Tasty Hand-Pulled Noodles
The much less famous neighbor to Doyer Street Nom Wah, this cramped spot’s speciality is obvious. It’s noodles are offered in a variety of thicknesses, from from “small wide” to “Shanghai thick”, and have attracted the Mayor of Flavortown himself, for good reason: they’re served at a rapid clip, are always tender, and it’s hard to make a bad choice, whether you want your noodles brothy or knife-cut and pan-fried with roast pork.
Wu’s Wonton King
Everybody loves Wu’s. The East Broadway corner spot typically tends waits and has developed a loyal, cultish following among the food cognestci, with fans including Frenchette’s Jorge Riera, Kopitiam’s Moonlynn Tsai, Momofuku’s Dave Chang, and Ops’s Mike Fadem.

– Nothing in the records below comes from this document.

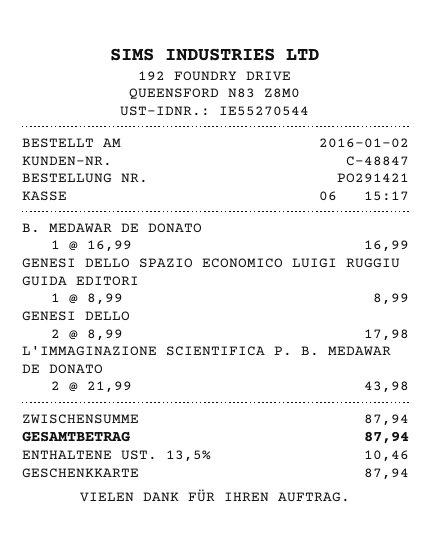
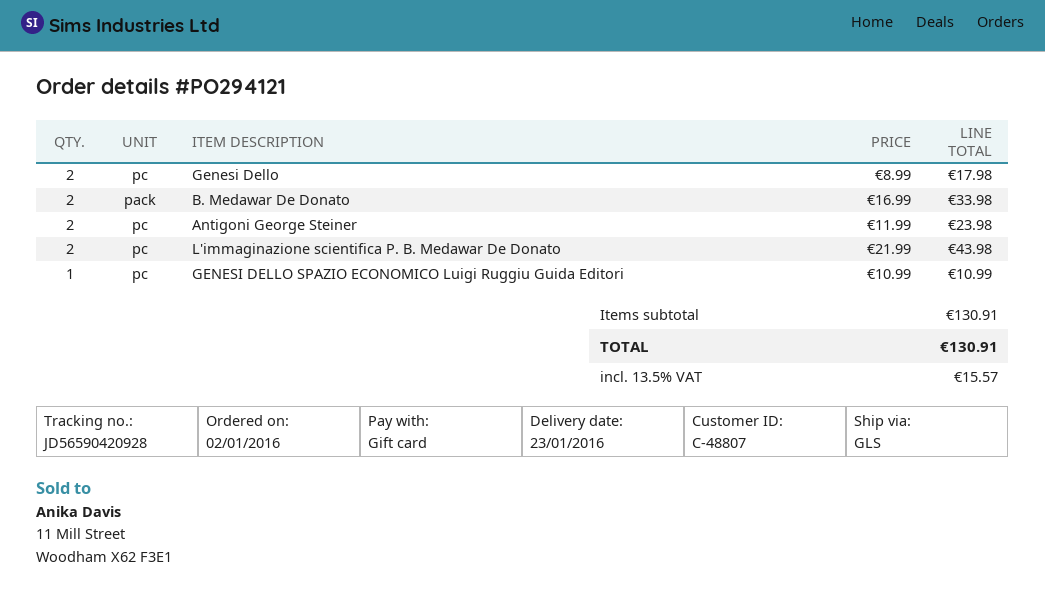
order number: PO291421 -> PO294121
customer number: C-48847 -> C-48807
B. MEDAWAR DE DONATO: 1 x 16.99 = 16.99 -> 2 x 16.99 = 33.98
GENESI DELLO SPAZIO ECONOMICO LUIGI RUGGIU GUIDA EDITORI: 1 x 8.99 = 8.99 -> 1 x 10.99 = 10.99
Antigoni George Steiner: none -> 2 x 11.99 = 23.98
subtotal: 87.94 -> 130.91
tax: 13.5% = 10.46 -> 13.5% = 15.57
total: 87.94 -> 130.91

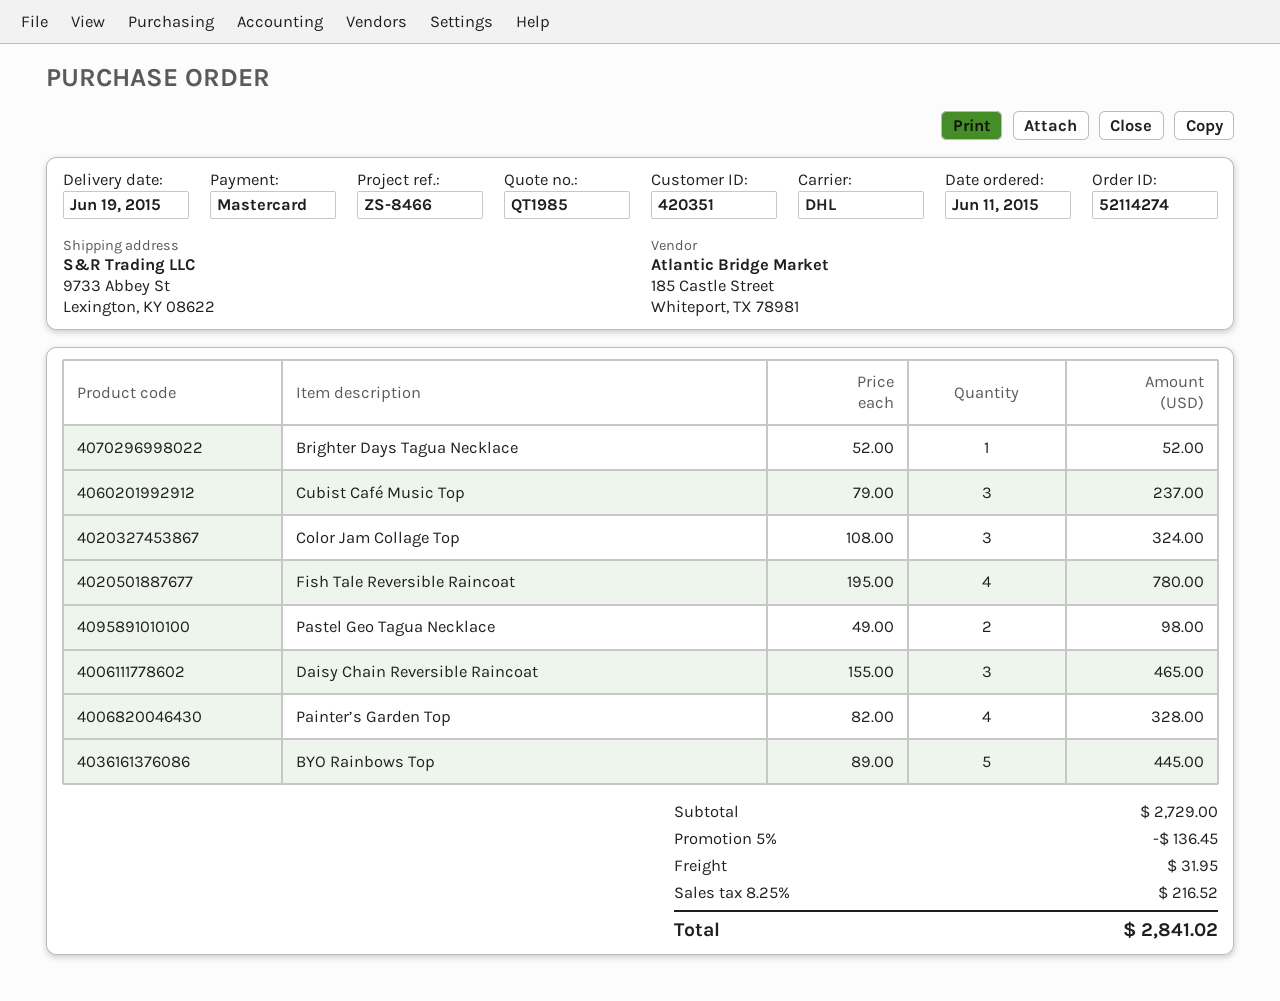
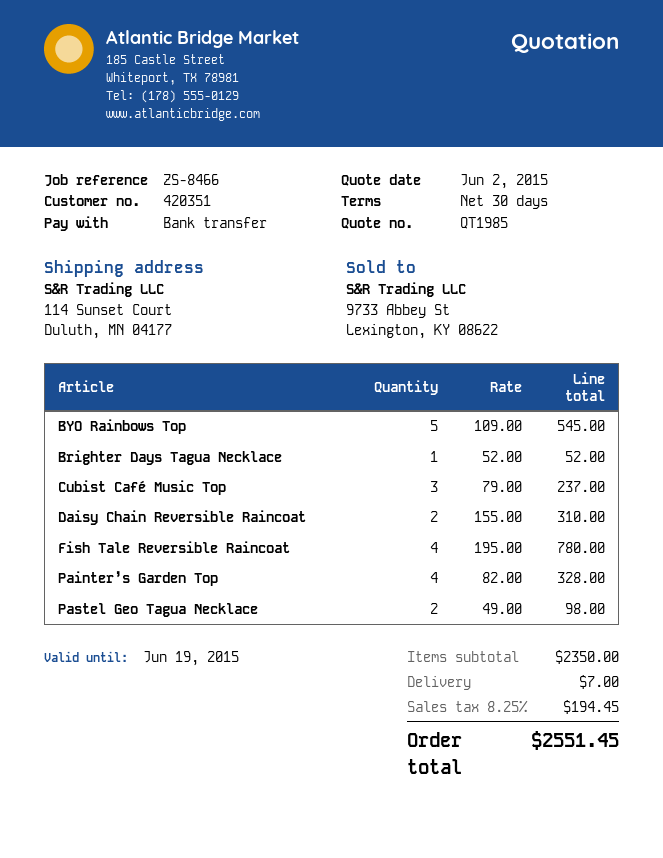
payment method: Mastercard -> bank transfer
ship to: 9733 Abbey St, Lexington, KY 08622 -> 114 Sunset Court, Duluth, MN 04177
Color Jam Collage Top: 3 x 108.00 = 324.00 -> none
Daisy Chain Reversible Raincoat: 3 x 155.00 = 465.00 -> 2 x 155.00 = 310.00
BYO Rainbows Top: 5 x 89.00 = 445.00 -> 5 x 109.00 = 545.00
subtotal: 2729.00 -> 2350.00
discount: 5% = 136.45 -> none
shipping: 31.95 -> 7.00
tax: 8.25% = 216.52 -> 8.25% = 194.45
total: 2841.02 -> 2551.45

They all go there, because the food makes for a damn good time: the crispy garlic chicken, the generous bowls of wonton soup, the sticky ribs, and, if you’re with a group, a big old Dungeness crab ordered in advance.
Yi Ji Shi Mo
The small Elizabeth Street spot only opened this year, but it immediately became known for its excellent rice rolls and has drawn the attendant crowds. It’s a squeeze on weekdays, and always worth it: They’re perfectly schlubby and squishy, made from rice flour milled on site, and come with toppings that are more discerningly added than at the also great Joe’s Steam Rice Roll. I’d like to eat them for breakfast everyday.